A commercial and critical success, Vincebus Eruptum peaked at number 11 on the Billboard 200 albums chart and spawned the number 14 hit cover of Eddie Cochran's "Summertime Blues". Being an example of hard rock, it is also lauded as one of the first heavy metal albums. Spin magazine placed it at number 22 on their list of the 40 greatest metal albums, declaring the album, "Proto-metal, but also the birthplace of grunge."

==Background and history==
Blue Cheer's debut album was recorded in 1967 at Amigo Studios in North Hollywood, California. In an interview, frontman Dickie Peterson explained that "Some songs I wrote have taken 20 years to really complete. And there are other songs like 'Doctor Please' or 'Out of Focus' that I wrote in ten minutes."
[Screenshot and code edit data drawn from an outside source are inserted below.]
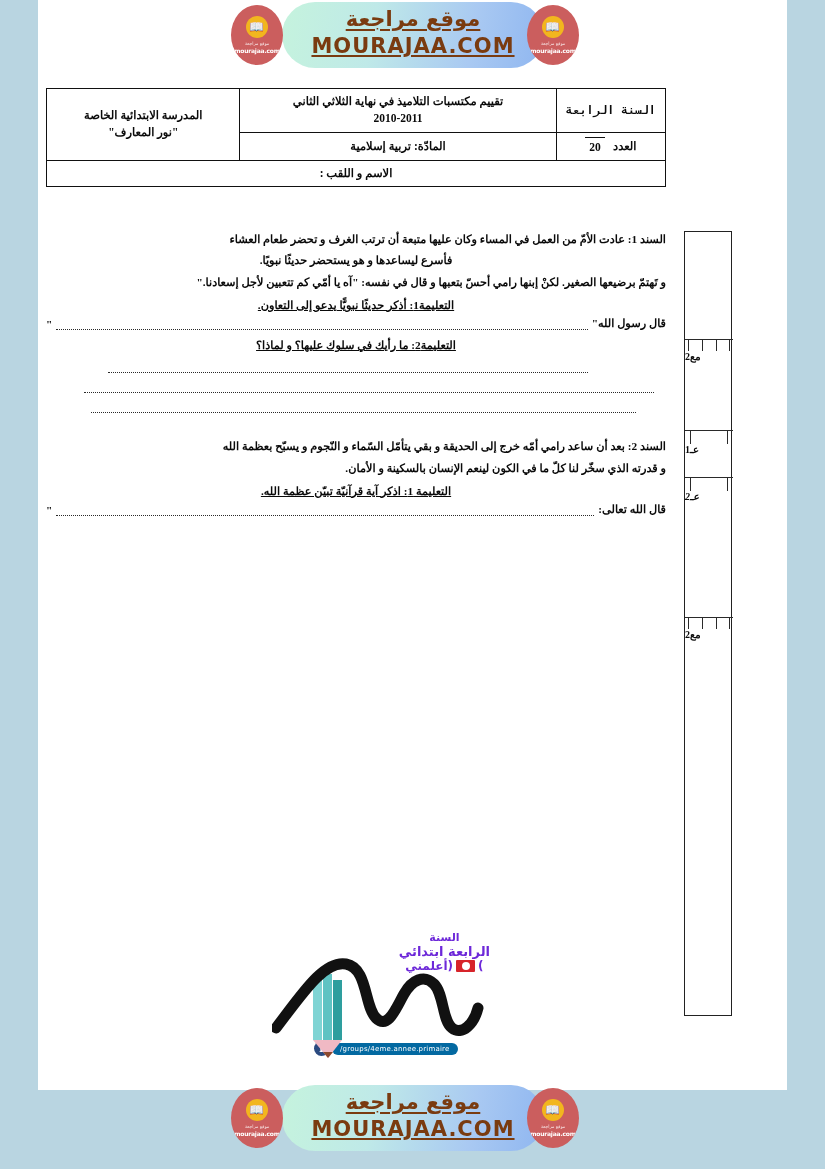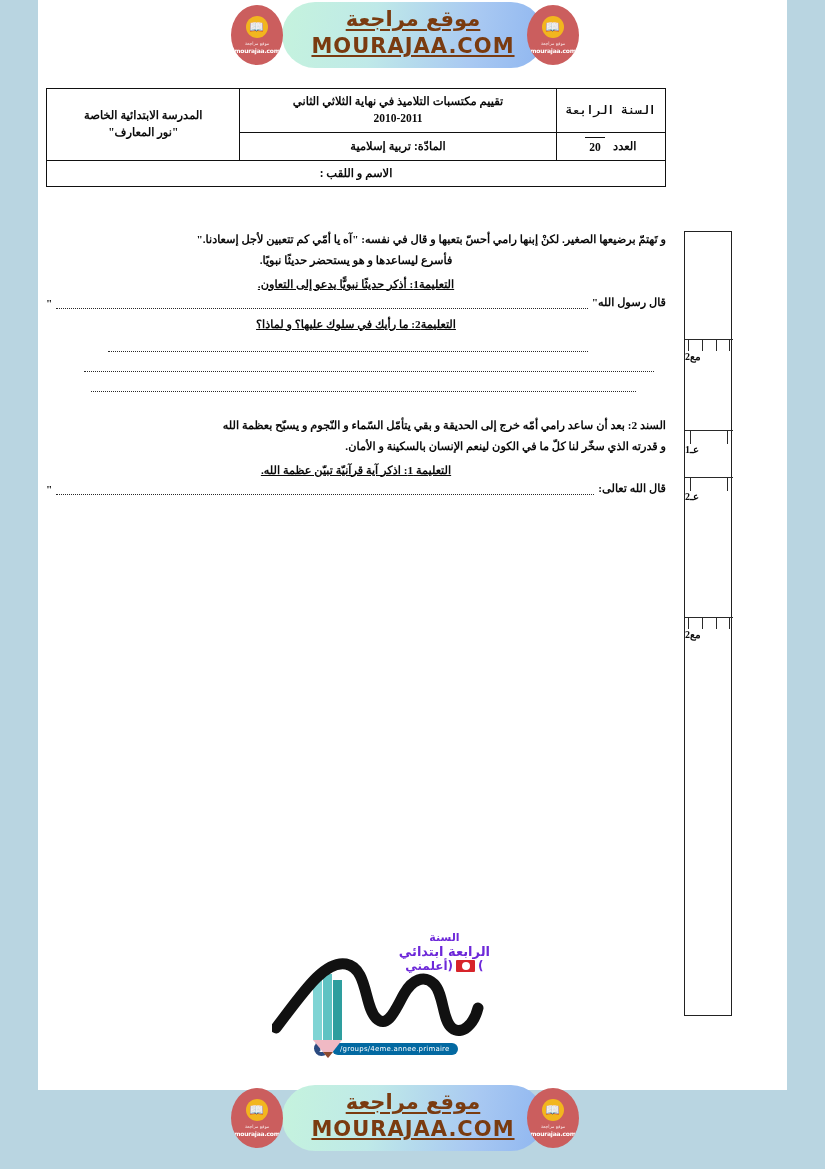"السند 1: عادت الأمّ من" div.ar-line { html: none -> <div>السند 1: عادت الأمّ من العمل في المساء وكان عليها متبعة أن ترتب الغرف و تحضر طعام العشاء</div> }
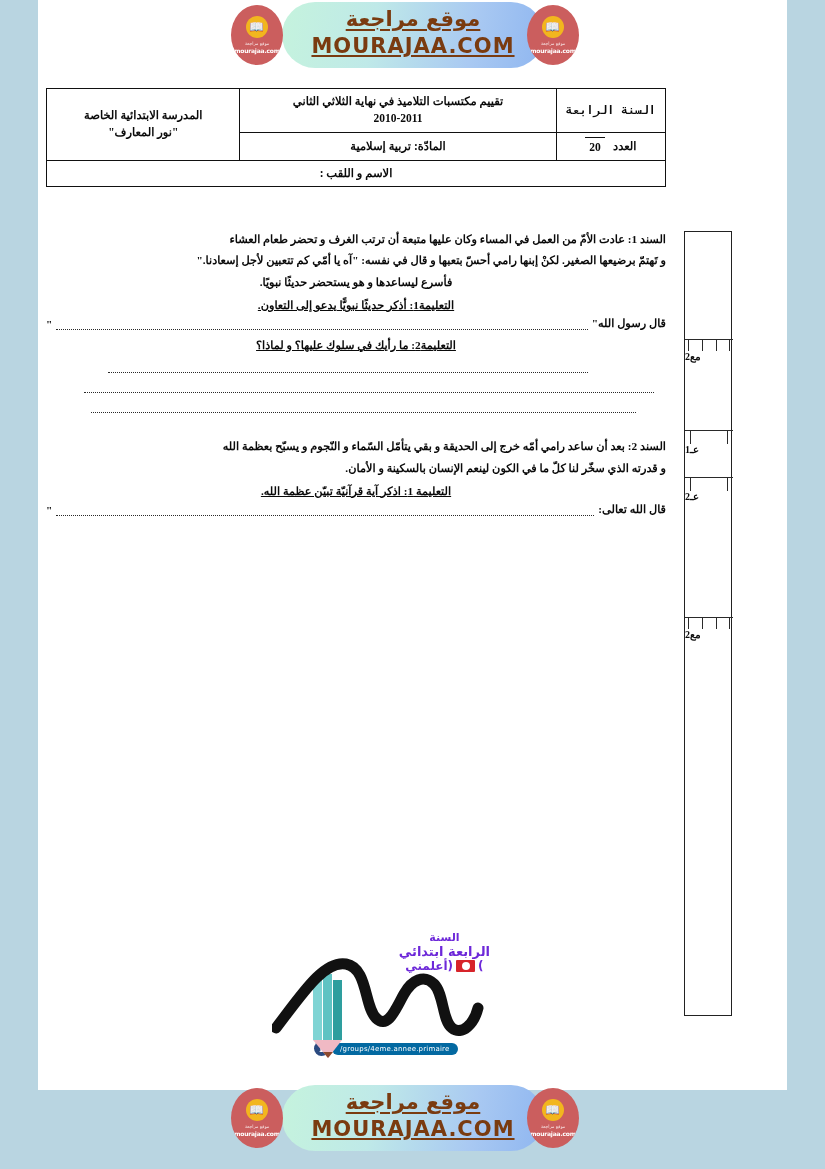"و تَهتمّ برضيعها الصغير. لكنْ" div.ar-line { order: before "فأسرع ليساعدها و هو يستحضر" -> after "فأسرع ليساعدها و هو يستحضر" }
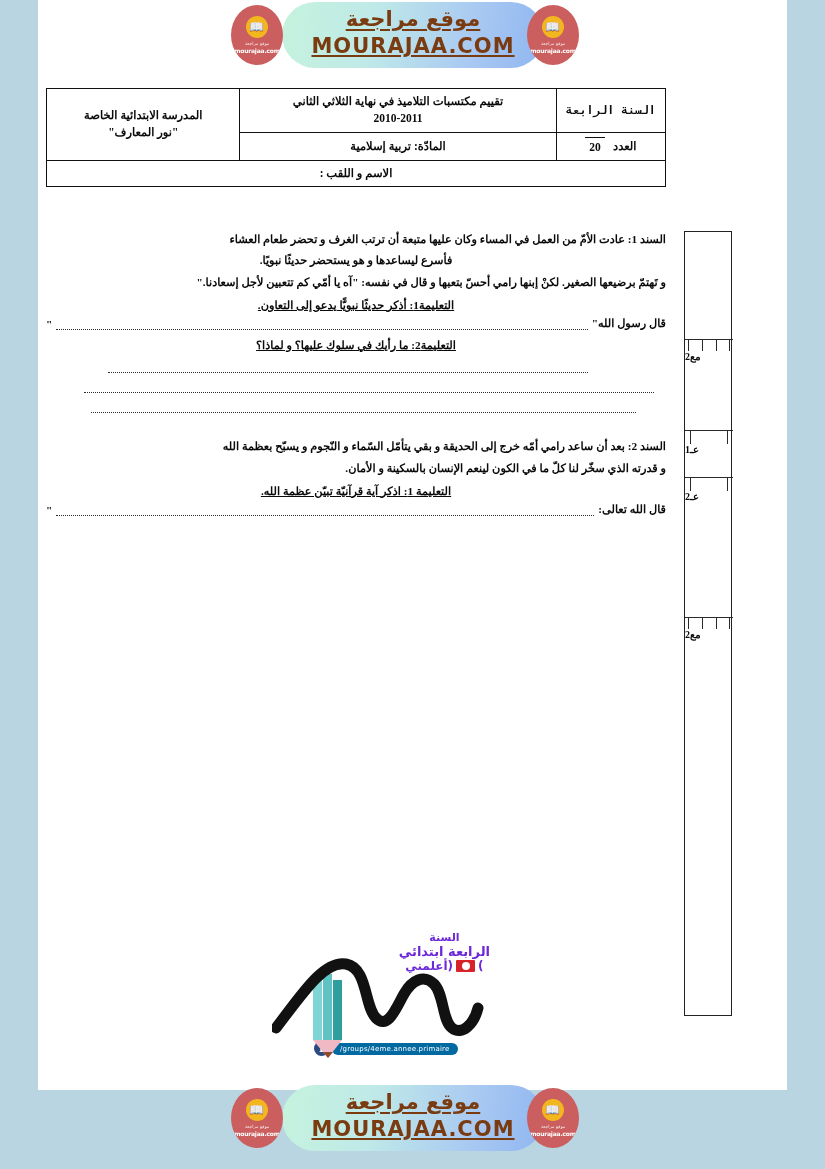"عـ2" .mk3 { font-style: none -> italic }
On "Doctor Please" in particular, Peterson explained that "when I wrote the song (in 1967), it was a glorification of drugs. I was going through a lot of 'Should I take this drug or should I not take this drug? Blah, blah, blah.' There was a lot of soul searching at the time when I wrote that song, and I actually decided to take it. That’s what that song was about and that’s what I sang it about, sort of a drug anthem for me." On the band's cover of Eddie Cochran's "Summertime Blues", Peterson noted that "We kept changing it around and adding/taking bits away. It also has to do with large doses of LSD."

== Music ==
"As Black Sabbath began to pick up the pace in the UK, San Francisco’s Blue Cheer were offering an alternative view of heaviness. This was based on a bad acid trip in a war zone. Which was appropriate, as legend has it that many US soldiers went into battle during the Vietnam war with this album blasting out. The trio's distortion-obsessed cover of the Eddie Cochran hit 'Summertime Blues' has become emblematic of the era, while 'Parchment Farm' and 'Doctor Please' were more doomy than even Sabbath."

==Reception and legacy==

The album has widely been held in high regard by critics. Writing for music website AllMusic, Mark Deming described Vincebus Eruptum as "a glorious celebration of rock & roll primitivism run through enough Marshall amps to deafen an army", praising the band's "sound and fury" as one of the founding movements of heavy metal. Pitchfork reviewer Alexander Linhardt gave the album nine out of ten points, noting that the album was less structured than its successor, Outsideinside. It has been described by Billboard as "the epitome of psychedelic rock", while VH1 called it an "acid rock masterwork". Martin Popoff was less enthusiastic in his review and called the music "derivative" and "equating closer to acid-washed loud and slurring renditions of '60s rock" than heavy metal, judging the album "a howling mess."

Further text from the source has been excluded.